The Beowulf calendar works by focusing attention on the position of the sun as it rises each morning, and what stars are coming up just before sunrise. The calendar is not specific for any particular occupation; the poet does not name the stars for the time of plowing, the time of berries, the time of returning fish. Instead the calendar would tell the farmer that this warm spell is not the middle of March, it is the middle of February and he still has some hard cold weather ahead. Or if he sees frost on the ground with that particular star on the horizon this is probably the last frost he will see this year; he can proceed with the planting. While each person must learn to interpret the information for himself, name the star for whatever occupation that concerns the viewer, the star calendar does give him the assurance that what he sees is dependable.

When I was a young man I read of the Tarpon Springs Parade of Boats where the sponge boats were blessed by an Orthodox Priest at the start of sponging season. I lived in Lexington, Kentucky where the local hunting clubs gather each fall to have their horses and hounds blessed by the Episcopal Bishop. This is a holdover from a previous celebration I was told. In the Roman Catholic Church almost every occupation has its patron saint: Saint Sovinus, patron saint of gardeners, celebrated March 13th, St Cuthbert, patron of shepherds, March 29th.  These Saint’s days were originally crucial days for the local occupations he or she patronized.

But the Saints’ days, the sponge boat parade, the Blessing of the Hounds, all timed by some means even before there were paper calendars, were not the important events to the society that supported them. It was the preparations for those events that performed the critical economic or social function of the celebration.

Herring try to lay their eggs just before there is an algae bloom to feed their multitudes of fry. They lay their eggs at a specific time. If a town has a herring fishery it would have to keep a boat on the fishing grounds to see and report to the town when the fish arrived. This process is awkward, time consuming and expensive. More dependable would be a method of determining when the fish arrive by knowing the time. An astronomer-Priest notices that the fish arrive just as the abba star appears in the morning sky. He notes that the star baba preceded abba by half a moon. The next year when baba appears he goes to the herring fishermen and says, “There is a herring god and he came to me and said that if you would bring your boats to him in half a moon he would promise you a good fishing season.”

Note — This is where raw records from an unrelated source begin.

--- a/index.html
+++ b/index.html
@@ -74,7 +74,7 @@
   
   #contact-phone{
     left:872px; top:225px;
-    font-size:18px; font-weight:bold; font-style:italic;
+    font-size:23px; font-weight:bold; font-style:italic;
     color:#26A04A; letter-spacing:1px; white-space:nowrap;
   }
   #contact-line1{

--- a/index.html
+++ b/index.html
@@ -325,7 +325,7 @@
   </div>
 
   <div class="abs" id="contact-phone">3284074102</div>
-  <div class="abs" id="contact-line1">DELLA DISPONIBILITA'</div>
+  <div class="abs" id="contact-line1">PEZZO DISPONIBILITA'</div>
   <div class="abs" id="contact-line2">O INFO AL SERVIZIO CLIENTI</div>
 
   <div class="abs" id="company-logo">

The fishermen talk among themselves. “Well, a bit of help can’t hurt,” “Half a moon, huh. Gives me time to rig that new sail and repair the rigging. I don’t want the god to see the boat the way it is now.” They repair their boats, get them in good shape and present them to the god who blesses them as abba rises. The boats sail out to the herring grounds and, lo and behold, the fish are there! The priest was right; the fish do come on this specific date, and the boats, being in top shape, are able to take full advantage of the opportunity. The fishermen are convinced the god helped them; the city is pleased the fishermen have done well; taxes are paid, and so it supports the temple which grows around the god. The blessing of the boats becomes an annual event, though the real value is not the event itself, but the anticipation with certainty that allows the participants to prepare for the celebration by getting their equipment in the best possible shape.

The Blessing of the Hounds means that by that date the Masters of the Hunt will be sure that all participants have new saddles or repaired the old, that their horses are clean, healthy, groomed and a credit to the hunt; that the hounds are in the best shape they can manage. Good preparation means a successful hunt, or at least the chances of a good hunt are greatly increased.

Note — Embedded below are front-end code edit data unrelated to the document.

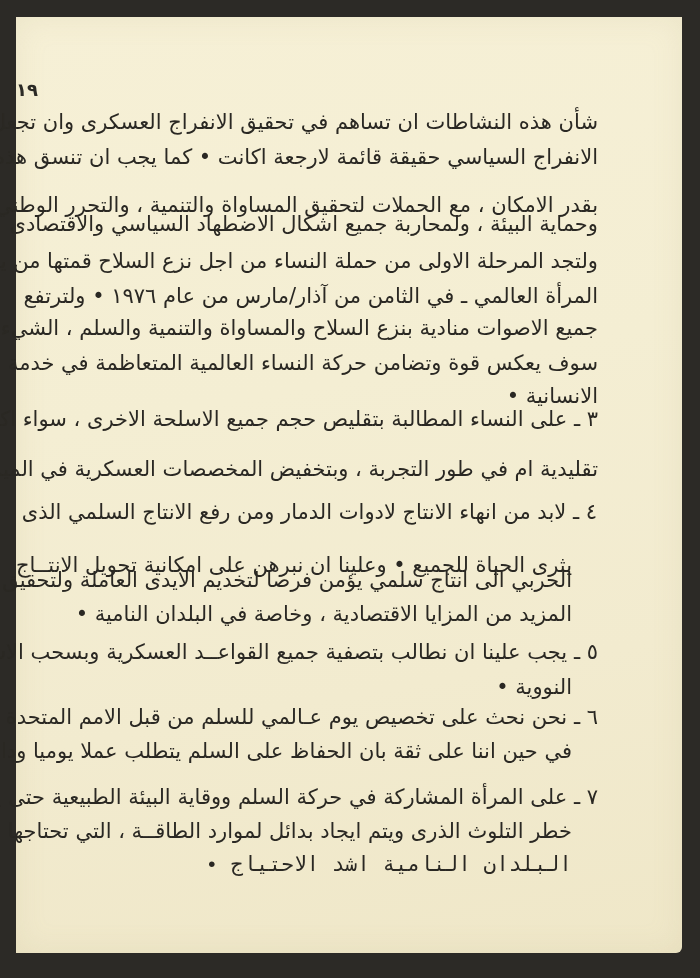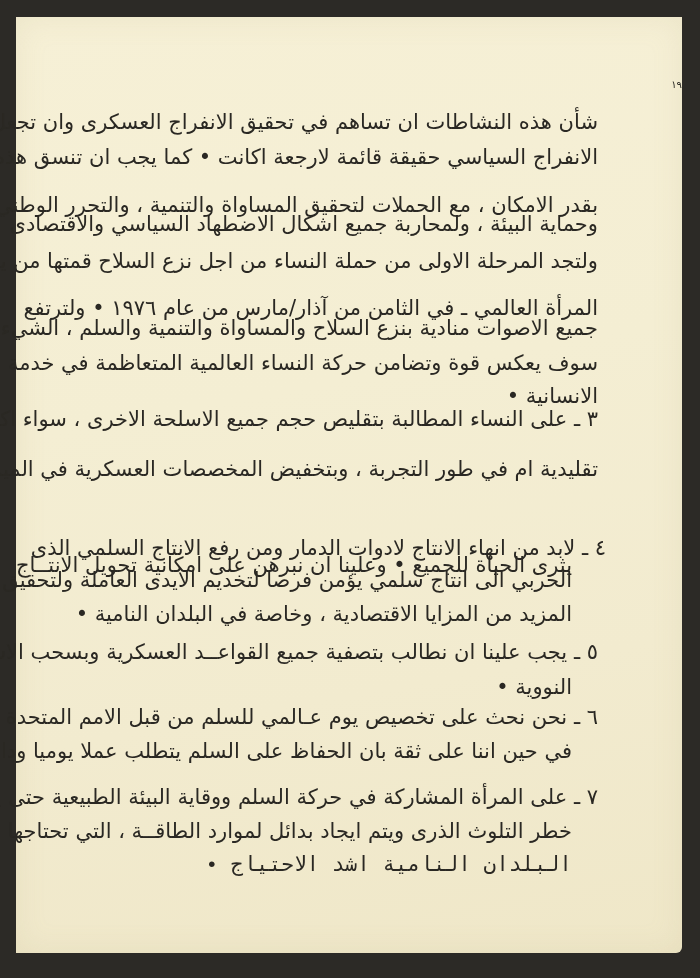--- a/index.html
+++ b/index.html
@@ -21,9 +21,10 @@
   .page-number {
     position: absolute;
     left: 0; right: 0; top: 62px;
-    text-align: right;
-    font-size: 10px;
+    text-align: left;
+    font-size: 18px;
     color: #2b2a25;
+    font-weight: bold;
   }
   .line {
     position: absolute;

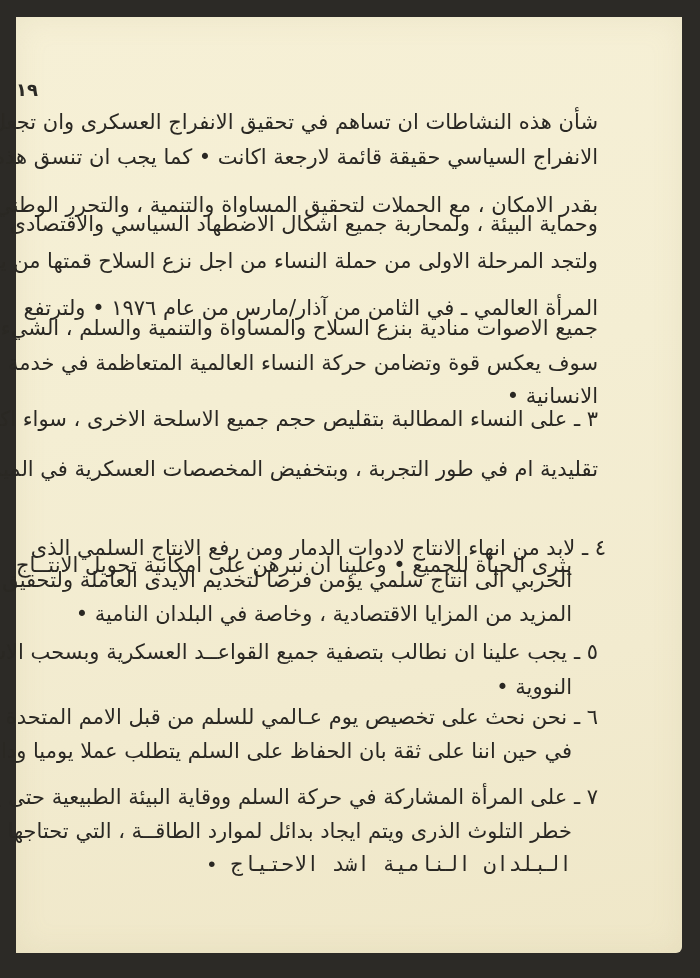--- a/index.html
+++ b/index.html
@@ -47,7 +47,7 @@
       <div class="line" style="top: 176px; right: 84px; text-align: center;">بقدر الامكان ، مع الحملات لتحقيق المساواة والتنمية ، والتحرر الوطني ،</div>
       <div class="line" style="top: 195px; right: 84px;">وحماية البيئة ، ولمحاربة جميع اشكال الاضطهاد السياسي والاقتصادى •</div>
       <div class="line" style="top: 232px; right: 84px;">ولتجد المرحلة الاولى من حملة النساء من اجل نزع السلاح قمتها من يوم</div>
-      <div class="line" style="top: 279px; right: 84px;">المرأة العالمي ـ في الثامن من آذار/مارس من عام ١٩٧٦ • ولترتفع</div>
+      <div class="line" style="top: 267px; right: 84px;">المرأة العالمي ـ في الثامن من آذار/مارس من عام ١٩٧٦ • ولترتفع</div>
       <div class="line" style="top: 299px; right: 84px;">جميع الاصوات منادية بنزع السلاح والمساواة والتنمية والسلم ، الشيء الذى</div>
       <div class="line" style="top: 334px; right: 84px;">سوف يعكس قوة وتضامن حركة النساء العالمية المتعاظمة في خدمة بقــاء</div>
       <div class="line" style="top: 367px; right: 84px; margin-left: 10px;">الانسانية •</div>

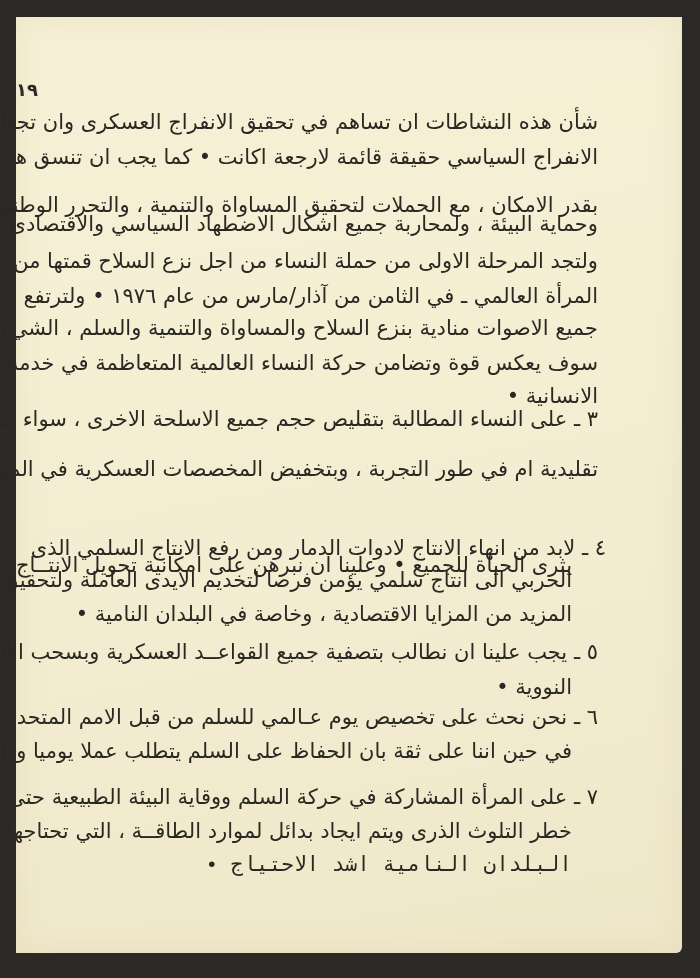--- a/index.html
+++ b/index.html
@@ -53,7 +53,7 @@
       <div class="line" style="top: 367px; right: 84px; margin-left: 10px;">الانسانية •</div>
       <div class="line" style="top: 390px; right: 84px;">٣ ـ على النساء المطالبة بتقليص حجم جميع الاسلحة الاخرى ، سواء اكانت</div>
       <div class="line" style="top: 440px; right: 84px;">تقليدية ام في طور التجربة ، وبتخفيض المخصصات العسكرية في الميزانيات</div>
-      <div class="line" style="top: 483px; right: 76px; margin-top: 36px;">٤ ـ لابد من انهاء الانتاج لادوات الدمار ومن رفع الانتاج السلمي الذى</div>
+      <div class="line" style="top: 483px; right: 85px;">٤ ـ لابد من انهاء الانتاج لادوات الدمار ومن رفع الانتاج السلمي الذى</div>
       <div class="line" style="top: 518px; right: 110px; margin-top: 18px;">يثرى الحياة للجميع • وعلينا ان نبرهن على امكانية تحويل الانتــاج</div>
       <div class="line" style="top: 551px; right: 110px;">الحربي الى انتاج سلمي يؤمن فرصا لتخديم الايدى العاملة ولتحقيق</div>
       <div class="line" style="top: 585px; right: 110px;">المزيد من المزايا الاقتصادية ، وخاصة في البلدان النامية •</div>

Gardeners who bring their work tools to the St. Sovinus’ Day celebration on March 13th to get the Saint’s blessing will be sure that the tools are in the best condition they can manage. Not only will the Saint be watching their tools, but their neighbors will be looking and judging. Those tools will be the best available!

The calendar that uses the stars on the horizon tells the astronomer, or anyone who is interested enough to become informed, the exact time, and also how much time they have before any specific date in the future. The calendar makes possible anticipation with certainty. The exact time, plus the ability to anticipate, makes the astronomical calendar as indispensable a tool to the people of the ancient world as the paper calendar is to our world today.